Crypto

XLattice's Crypto Facilities

What follows is a summary description; it will be improved on as the crypto API stabilizes. Much more information is available from the Javadoc descriptions, but probably the most useful documentation is the suite of tests. As with all XLattice software components, unit tests are to be found in a parallel directory structure. In this case
xlattice/crytpo/src/java/org/xlattice/crypto
contains the software being tested and
xlattice/crypto/src/test/org/xlattice/crypto
and subdirectories the corresponding unit tests. The software is compiled and tested by running

./build.sh test

For the near future much of XLattice's crypto component will be just a thin wrapper around Java 1.4's crypto functionality as documented in

It is likely that much of this functionality will be replaced by equivalent XLattice code, but this will probably have to wait until XLattice has servers outside of the United States.

SHA-1 Hash Generation

The Secure Hash Algorithm (SHA) maps a byte array of arbitrary size into a small fixed-size byte array, a hash of the input. For SHA-1 the hash is 160 bits (20 bytes) long.

In XLattice terminology, the 20-byte SHA1 hash of a data file's contents is referred to as a content hash or content key. Because the chance of a collision is so incredibly small (approximately 0.7E-48), the content key is for all practical purposes unique to a given document and therefore can be used as a unique identifier.

Bloom Filters using SHA1 Keys

The principal application of XLattice's Bloom filters is in cheaply determining whether an item with a given data key is on another node. Each such item (file) has a 20-byte key. This is most often an SHA1 hash of the file's contents. Rather than sending one another lists of keys, nodes can exchange Bloom filters which can be used to test whether a given file is present. The test never gives a false negative, but sometimes may give a false positive: it indicates that a key is present when it is not. The false positive rate decreases with increasing filtersize.

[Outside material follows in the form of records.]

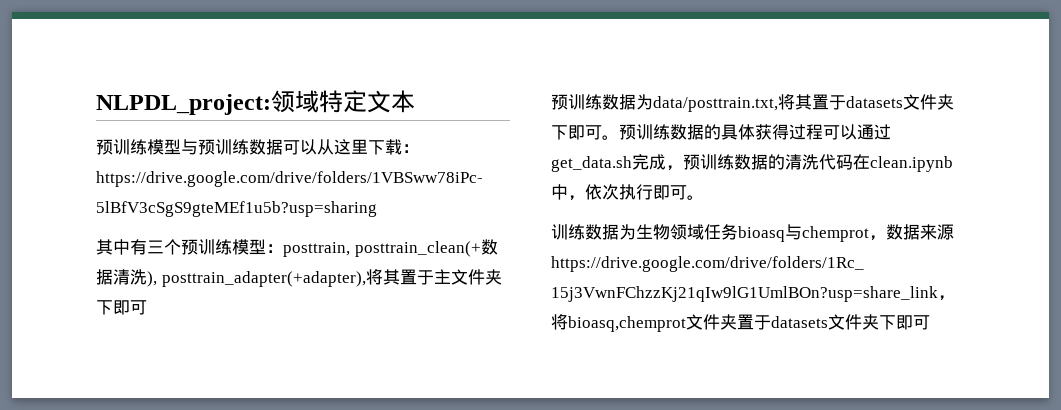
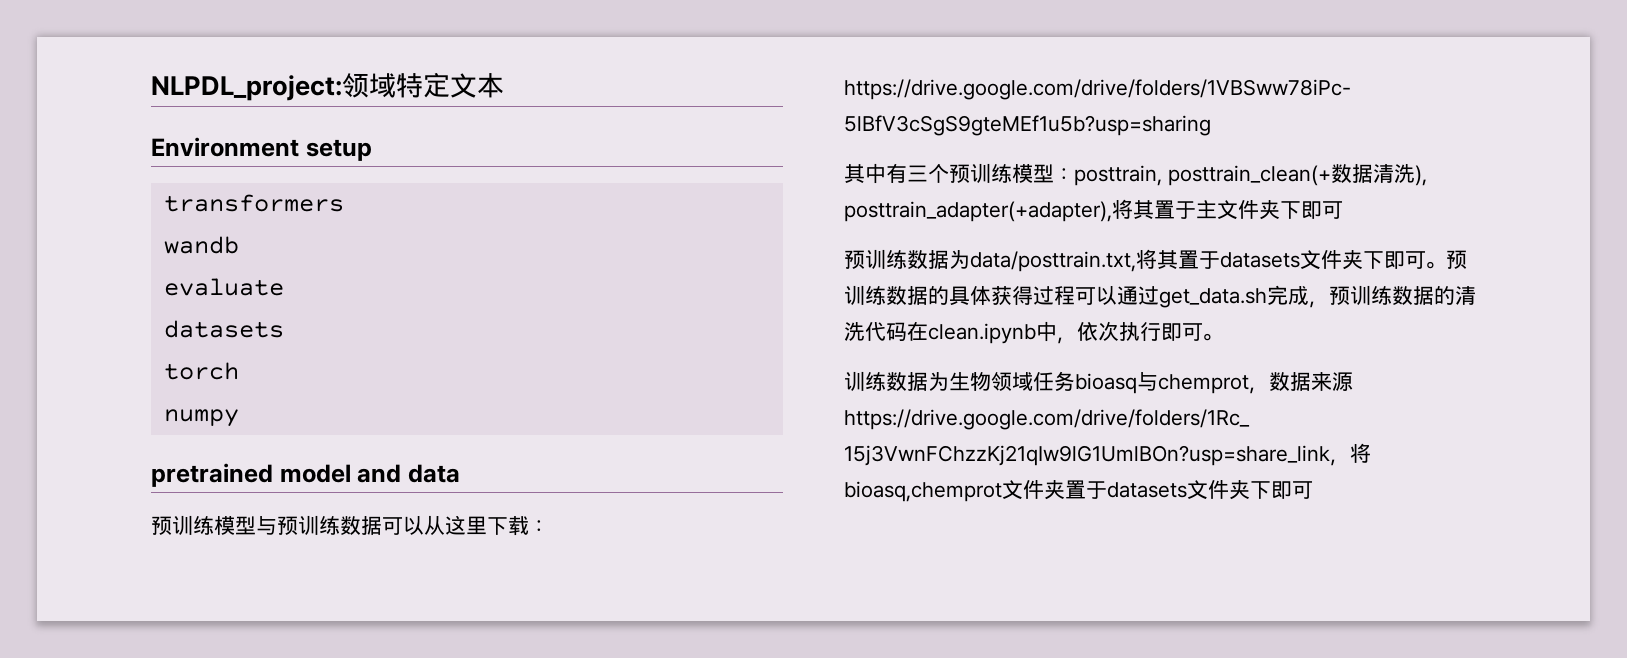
+ Environment setup
+ transformers
+ wandb
+ evaluate
+ datasets
+ torch
+ numpy
+ pretrained model and data

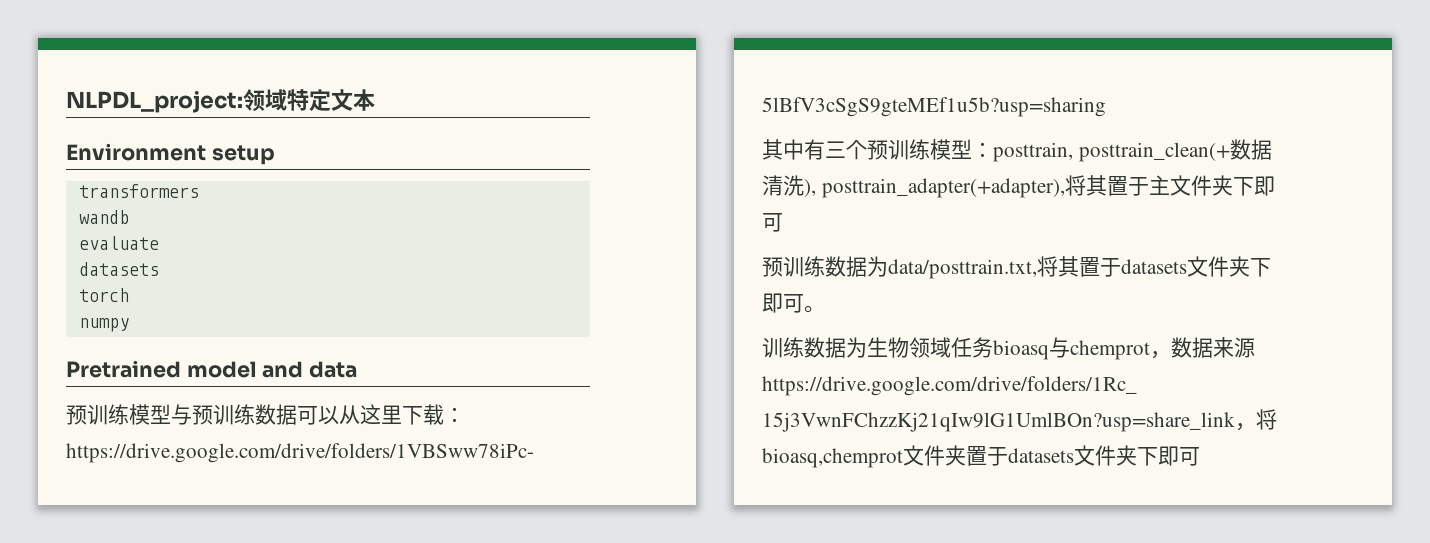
- pretrained model and data
+ Pretrained model and data
- 预训练数据的具体获得过程可以通过get_data.sh完成，预训练数据的清洗代码在clean.ipynb中，依次执行即可。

A Bloom filter uses a set of k hash functions to determine set membership. Each hash function produces a value in the range 0..M-1. The filter is of size M bits. To add a member (the 20-byte key) to the set, apply each function to the new member and set the corresponding bit in the filter. For M very large relative to k, this will normally set k bits in the filter; that is, it is very improbable that two or more functions will set the same bit.

To check whether x is a member of the set, apply each of the k hash functions to x and check whether the corresponding bits are set in the filter. If any are not set, x is definitely not a member. If all are set, x may be a member. The probability of error (the false positive rate) is f = (1 - e^(-kN/M))^k, where N is the number of set members.

The XLattice class takes advantage of the fact that SHA1 digests are good- quality pseudo-random numbers. The k hash functions are the values of distinct sets of bits taken from the 20-byte SHA1 hash. The number of bits in the filter, M, is constrained to be a power of 2; M == 2^m. The number of bits in each hash function may not exceed floor(m/k).

There are actually two XLattice Bloom filter classes. BloomSHA1 is a conventional filter and the type best used for summarizing contents to neighboring nodes. CountingBloom is a counting Bloom filter, one in which a four-bit counter is associated with each filter bit. With very high confidence this can be used to both add and subtract members. Typically a node will keep a counting Bloom filter to track its contents and then compress the filter to the non-counting form for copying to neighbors. This is much cheaper than generating a new BloomSHA1 on each neighbor request.

The Bloom filters are *not* part of Sun's Java crypto functionality.

RSA Keys and Pair Generation

Digital Signatures

The only digital signature algorithm currently supported by XLattice is SHA1withRSA.

SignedList

A SignedList is typically a dated and digitally signed list of documents. The SignedList itself has a unique identifier based on SHA1. This signed key is not a content hash but a function of the public part of the RSA key used to sign the list and the title of the document.

The digital signature covers the entire document,

the RSA public key, base64-encoded
the title
the timestamp in YY-MM-DD HH:MM:SS format
and the content lines themselves

To make it easier for a human to read, the String version of the SignedList precedes and follows the content lines with delimiter lines.

Because the SignedList has a unique 20-byte identifier, it can be stored and retrieved in exactly the same way as other documents, using its signed hash as a key.

The `SignedList` and its subclasses are *not* part of the Sun Java libraries.